[Activity]: From the line with "[217,114,267,123] __cfuid ->" down to the final line of the material below, quote every line exactly and leave out all lines before it.
BEGIN Provided records
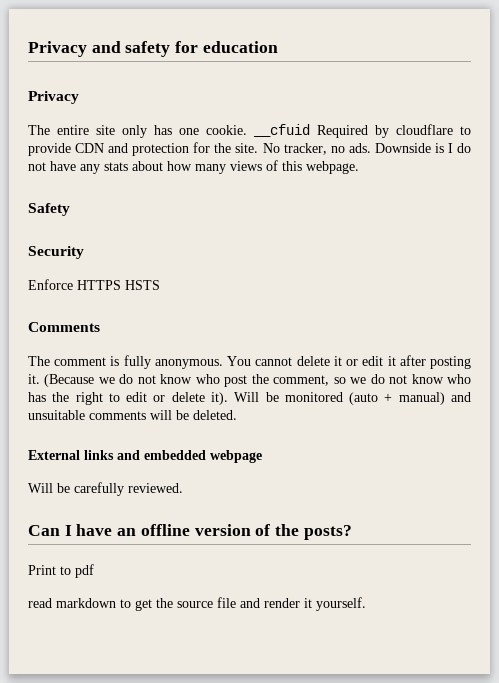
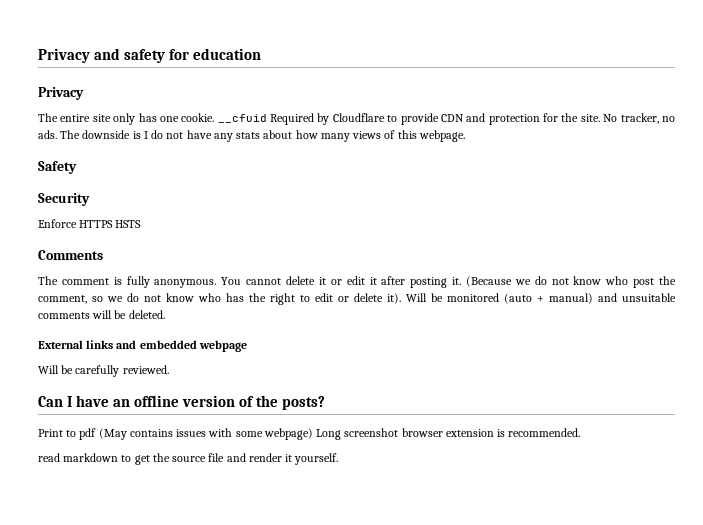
[396,124,453,135] cloudflare -> [332,113,385,122] Cloudflare
[374,143,431,153] Downside -> [60,130,131,139] The downside
(94, 571) none -> [98,428,581,440] (May contains issues with some webpage) Long screenshot browser extension is recommended.

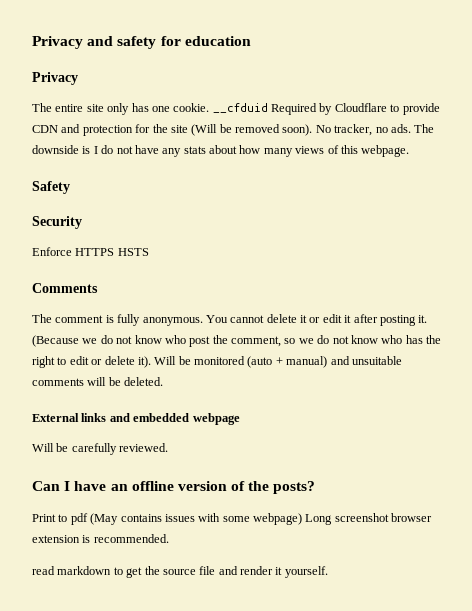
[217,114,267,123] __cfuid -> [212,103,268,113] __cfduid
[580,114,600,122] site. -> [170,124,313,136] site (Will be removed soon).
END Provided records
[Answer to the problem]:
[217,114,267,123] __cfuid -> [212,103,268,113] __cfduid
[580,114,600,122] site. -> [170,124,313,136] site (Will be removed soon).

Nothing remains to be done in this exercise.